### What to work on
Every line in the records below that holds "each" must be identified and copied.

### Provided records
================================
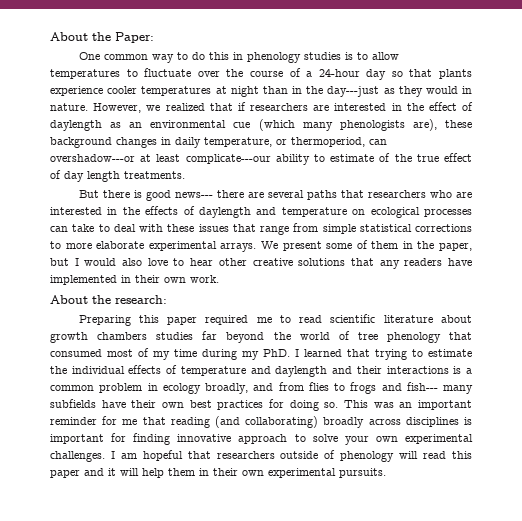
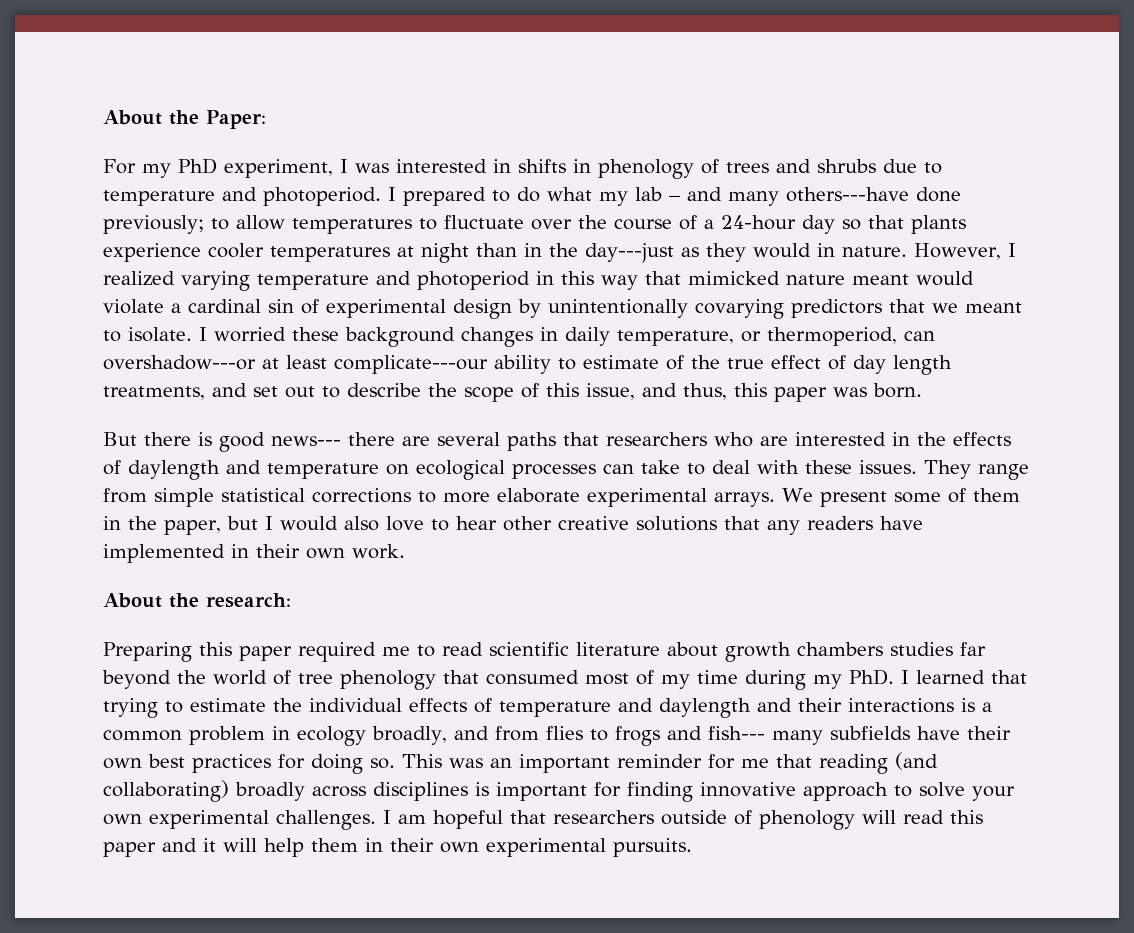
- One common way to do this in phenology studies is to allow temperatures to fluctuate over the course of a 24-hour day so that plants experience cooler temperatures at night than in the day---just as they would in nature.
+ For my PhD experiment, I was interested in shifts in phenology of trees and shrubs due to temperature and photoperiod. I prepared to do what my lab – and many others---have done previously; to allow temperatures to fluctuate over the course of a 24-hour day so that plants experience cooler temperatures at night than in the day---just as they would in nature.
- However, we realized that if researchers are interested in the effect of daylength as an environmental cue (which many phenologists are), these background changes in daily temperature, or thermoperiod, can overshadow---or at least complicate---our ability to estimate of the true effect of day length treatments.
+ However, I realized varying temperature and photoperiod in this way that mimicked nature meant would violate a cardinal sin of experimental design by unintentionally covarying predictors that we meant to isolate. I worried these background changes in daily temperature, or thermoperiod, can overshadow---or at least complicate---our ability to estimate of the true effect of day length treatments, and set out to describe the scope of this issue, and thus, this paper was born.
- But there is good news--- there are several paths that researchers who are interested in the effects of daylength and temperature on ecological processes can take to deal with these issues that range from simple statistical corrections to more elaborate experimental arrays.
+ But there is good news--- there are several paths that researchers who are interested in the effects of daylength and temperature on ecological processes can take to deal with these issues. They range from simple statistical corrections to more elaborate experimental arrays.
================================
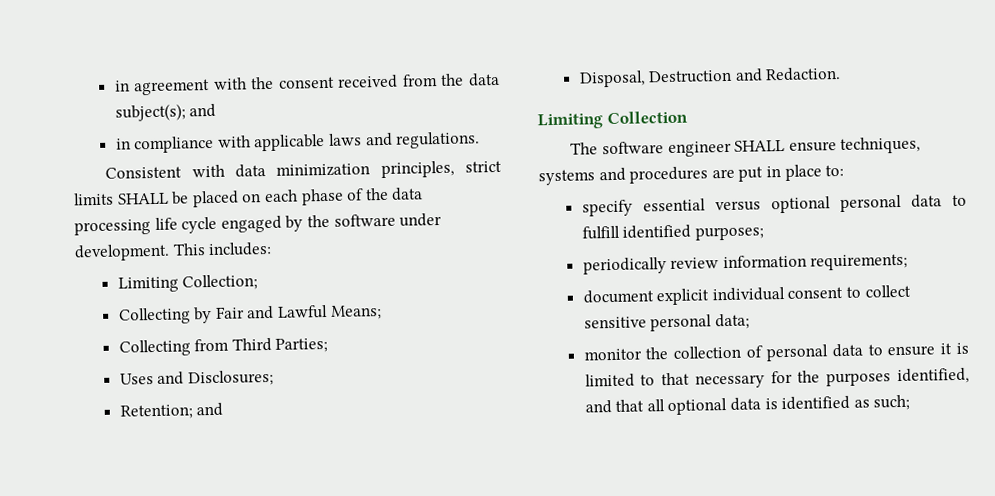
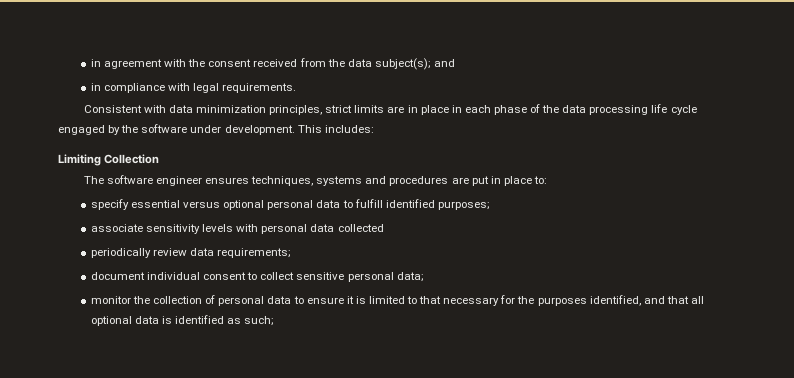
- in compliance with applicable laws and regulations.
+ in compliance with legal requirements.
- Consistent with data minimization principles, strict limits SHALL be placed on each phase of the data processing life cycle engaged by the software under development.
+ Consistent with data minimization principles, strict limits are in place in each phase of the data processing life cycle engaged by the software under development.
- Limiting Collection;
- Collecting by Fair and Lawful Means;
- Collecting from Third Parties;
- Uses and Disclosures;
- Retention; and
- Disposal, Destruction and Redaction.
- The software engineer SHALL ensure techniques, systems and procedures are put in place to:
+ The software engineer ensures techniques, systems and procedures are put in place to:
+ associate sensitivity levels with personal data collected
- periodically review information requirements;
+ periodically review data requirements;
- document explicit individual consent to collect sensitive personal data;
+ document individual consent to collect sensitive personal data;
================================
### Exercise output
- Consistent with data minimization principles, strict limits SHALL be placed on each phase of the data processing life cycle engaged by the software under development.
+ Consistent with data minimization principles, strict limits are in place in each phase of the data processing life cycle engaged by the software under development.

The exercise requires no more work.